Let these ‘Lifeforms’ captivate you at the National Liberty Museum
Artful glass sculptures are in full bloom now at the National Liberty Museum. In the beautiful Lifeforms exhibit, more than thirty-juried handmade glass works of art have made their way to Philadelphia, just in time to melt the cool weather away.
The show features a selection of artists, from around the world, who favor a technique called flameworking to craft stunning and intricate glass pieces. Lifeforms explores variations of nature stemming from plant and life sciences.
Over a year ago, Robert Mickelsen, famed glass flameworker, put out a call for entry, open to artists everywhere, to make pieces inspired by famous German glass craftsmen Leopold and Rudolf Blaschka. After receiving about one hundred submissions, each sculpture was juried and narrowed down to fifty of the best. The selected winners were put on display at the Pittsburgh Glass Center during the summer, and thirty of those works have now found their way to Philadelphia, thanks to the National Liberty Museum's show curator Anna Boothe.

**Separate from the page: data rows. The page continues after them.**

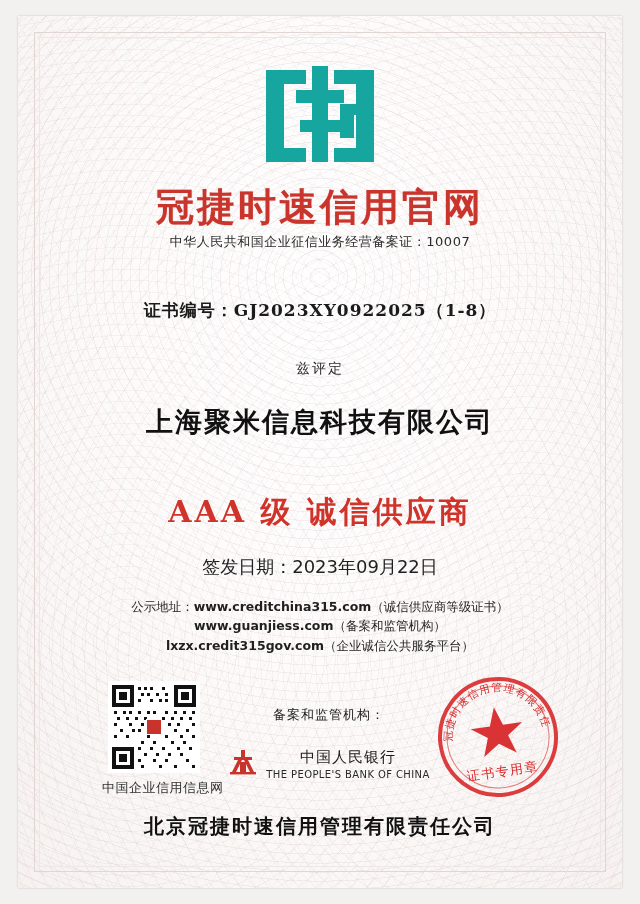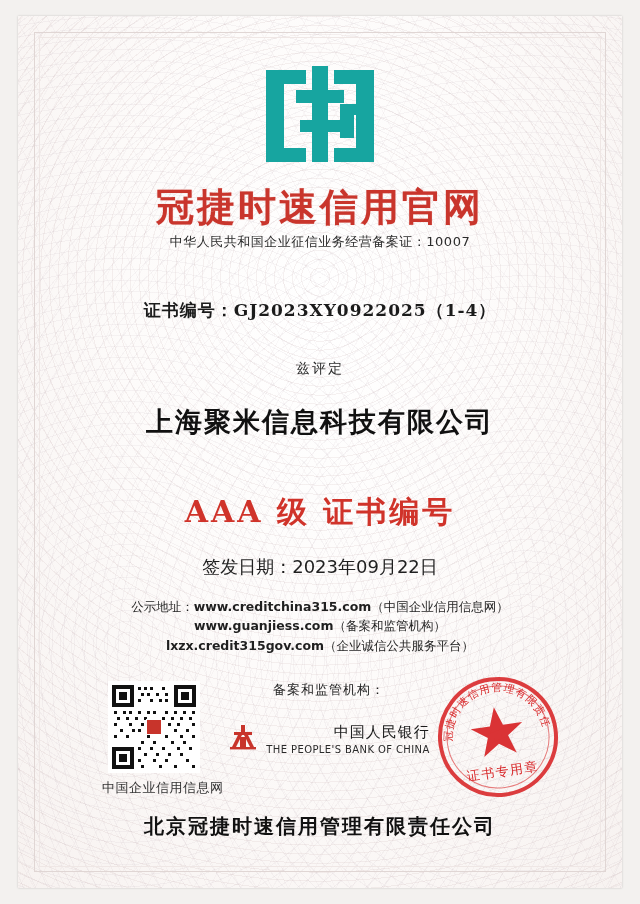--- a/index.html
+++ b/index.html
@@ -167,37 +167,37 @@
     font-size: 13px;
     color: #333;
     letter-spacing: 0.5px;
     white-space: nowrap;
   }
 
   
   .supervisor {
     position: absolute;
     left: 196px;
-    top: 8px;
+    top: 33px;
     width: 230px;
     text-align: center;
   }
   .supervisor-label {
     font-size: 13px;
     color: #1f1f1f;
     letter-spacing: 1px;
   }
   .bank {
     margin-top: 22px;
     display: flex;
     align-items: center;
     justify-content: center;
     gap: 8px;
   }
-  .bank-text { text-align: right; }
+  .bank-text { text-align: center; }
   .bank-cn {
     font-size: 15px;
     color: #1c1c1c;
     letter-spacing: 1px;
     font-family: "DejaVu Serif", "Liberation Serif", serif;
   }
   .bank-en {
     font-size: 10px;
     color: #2a2a2a;
     letter-spacing: 0.4px;
@@ -260,32 +260,32 @@
 
           <rect x="84" y="44" width="14" height="34"></rect>
           <rect x="84" y="44" width="26" height="11"></rect>
         </g>
       </svg>
     </div>
 
     <div class="main-title">冠捷时速信用官网</div>
     <div class="record-line">中华人民共和国企业征信业务经营备案证：10007</div>
 
-    <div class="cert-no">证书编号：GJ2023XY0922025（1-4）</div>
+    <div class="cert-no">证书编号：GJ2023XY0922025（1-8）</div>
     <div class="hereby">兹评定</div>
     <div class="company">上海聚米信息科技有限公司</div>
-    <div class="grade">AAA 级 证书编号</div>
+    <div class="grade">AAA 级 诚信供应商</div>
 
     <div class="dates">
       <span class="date-item">签发日期：2023年09月22日</span>
     </div>
 
     <div class="publicity">
       <div class="row">
-        <span class="label">公示地址：</span><span class="url">www.creditchina315.com</span><span>（中国企业信用信息网）</span>
+        <span class="label">公示地址：</span><span class="url">www.creditchina315.com</span><span>（诚信供应商等级证书）</span>
       </div>
       <div class="row">
         <span class="url">www.guanjiess.com</span><span>（备案和监管机构）</span>
       </div>
       <div class="row">
         <span class="url">lxzx.credit315gov.com</span><span>（企业诚信公共服务平台）</span>
       </div>
     </div>
 
     <div class="bottom">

Submitted work was heavily inspired by the Blaschka’s massive glass flower collection at the Harvard Museum of Natural History. Back in the late 1800s, the historical father and son team were contracted to produce life-like, glass models of the plant kingdom that would serve as a teaching tool for plant biology courses at the University. After five decades, the duo produced over 3,000 models that represent more than 830 different plant species.
In addition to the thirty glass sculptures on display, the museum has gotten their hands on digital reproductions of original sketches that show the Blaschka's preliminary work for their famous glass flowers.
Beginning Tuesday, January 14, come marvel at the beauty of these inspired pieces at the National Liberty Museum.
The “Lifeforms” exhibit opens at the National Liberty Museum, 321 Chestnut St. in Philadelphia on Tuesday, Jan. 14. Opening reception takes place on Friday, Feb. 7 from 6-8 p.m.